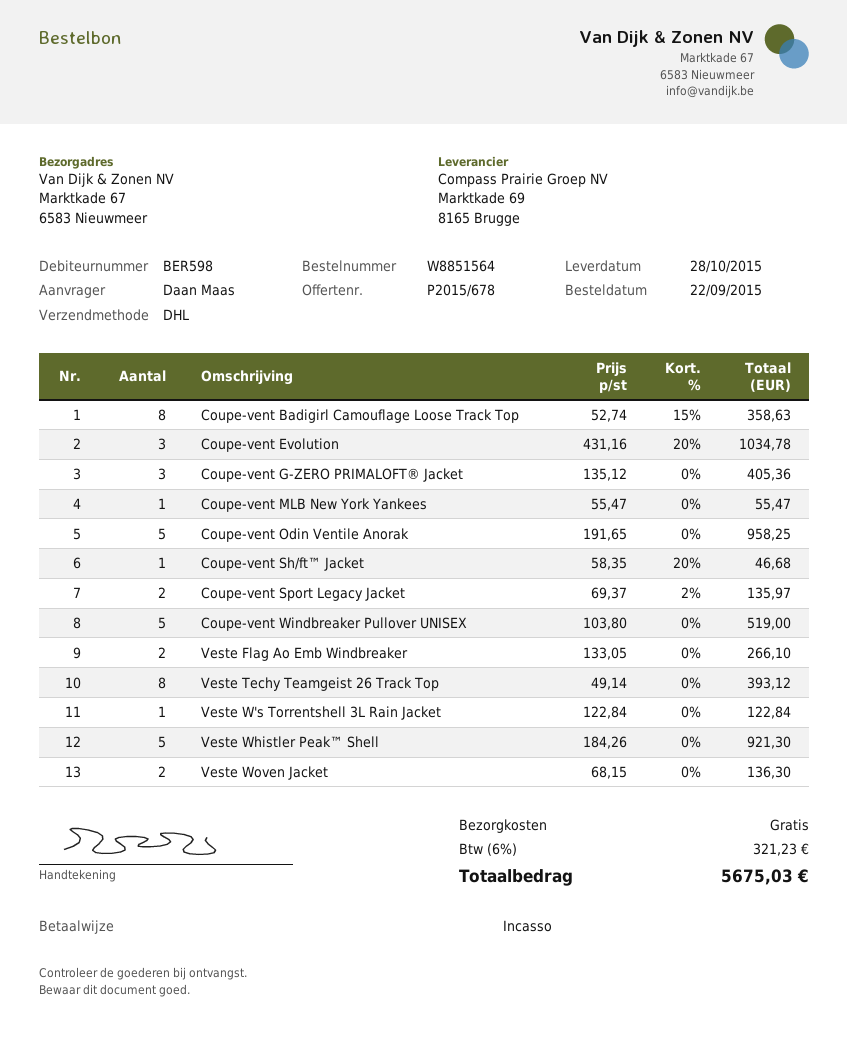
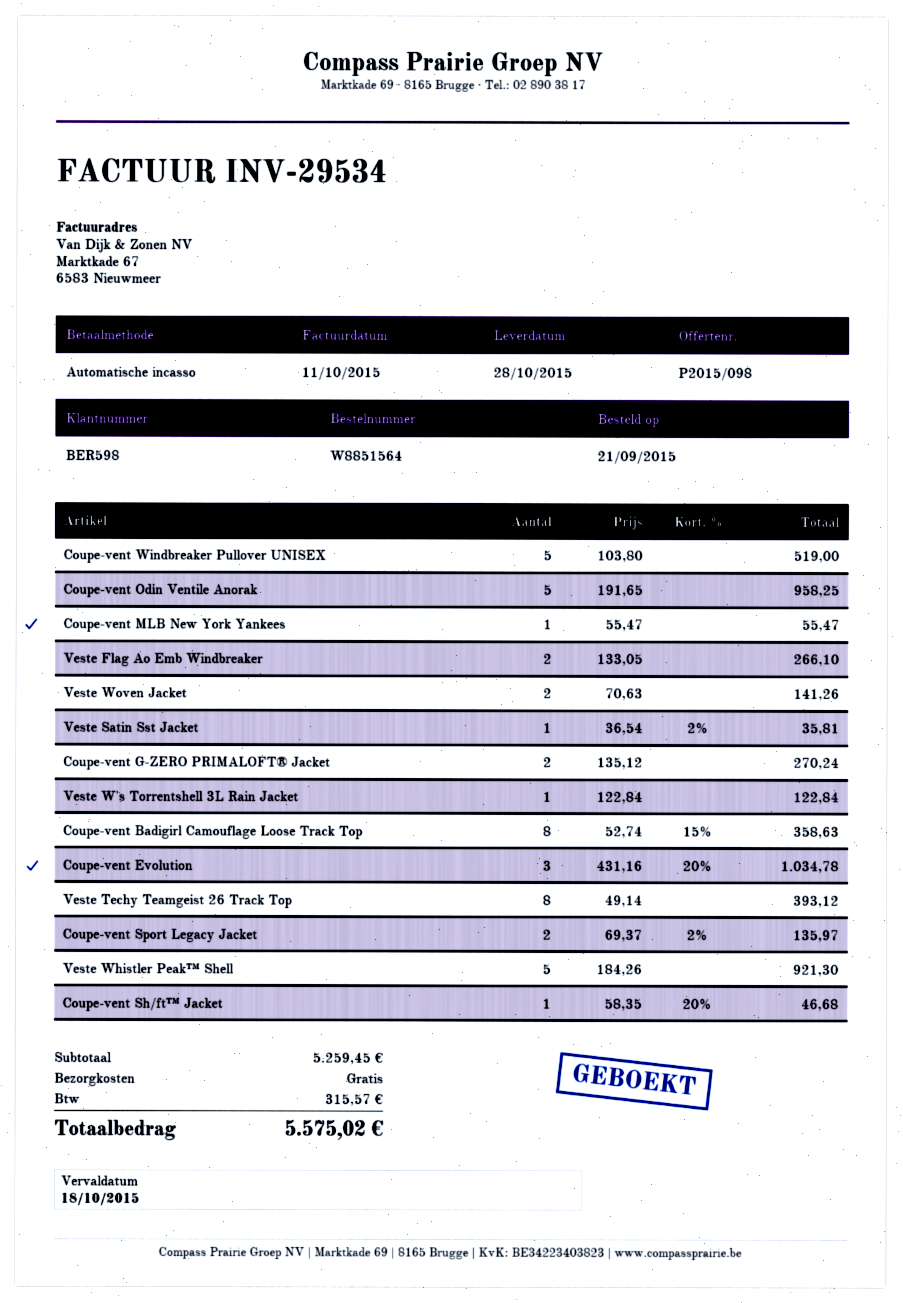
quote number: P2015/678 -> P2015/098
order date: 2015-09-22 -> 2015-09-21
Coupe-vent G-ZERO PRIMALOFT® Jacket: 3 x 135.12 = 405.36 -> 2 x 135.12 = 270.24
Veste Woven Jacket: 2 x 68.15 = 136.30 -> 2 x 70.63 = 141.26
Veste Satin Sst Jacket: none -> 1 x 36.54 - 2% = 35.81
tax: 321.23 -> 315.57
total: 5675.03 -> 5575.02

▶ _Work required_
Skip the pictures and reproduce all remaining entries exactly.

▶ _Solution to this problem_
quote number: P2015/678 -> P2015/098
order date: 2015-09-22 -> 2015-09-21
Coupe-vent G-ZERO PRIMALOFT® Jacket: 3 x 135.12 = 405.36 -> 2 x 135.12 = 270.24
Veste Woven Jacket: 2 x 68.15 = 136.30 -> 2 x 70.63 = 141.26
Veste Satin Sst Jacket: none -> 1 x 36.54 - 2% = 35.81
tax: 321.23 -> 315.57
total: 5675.03 -> 5575.02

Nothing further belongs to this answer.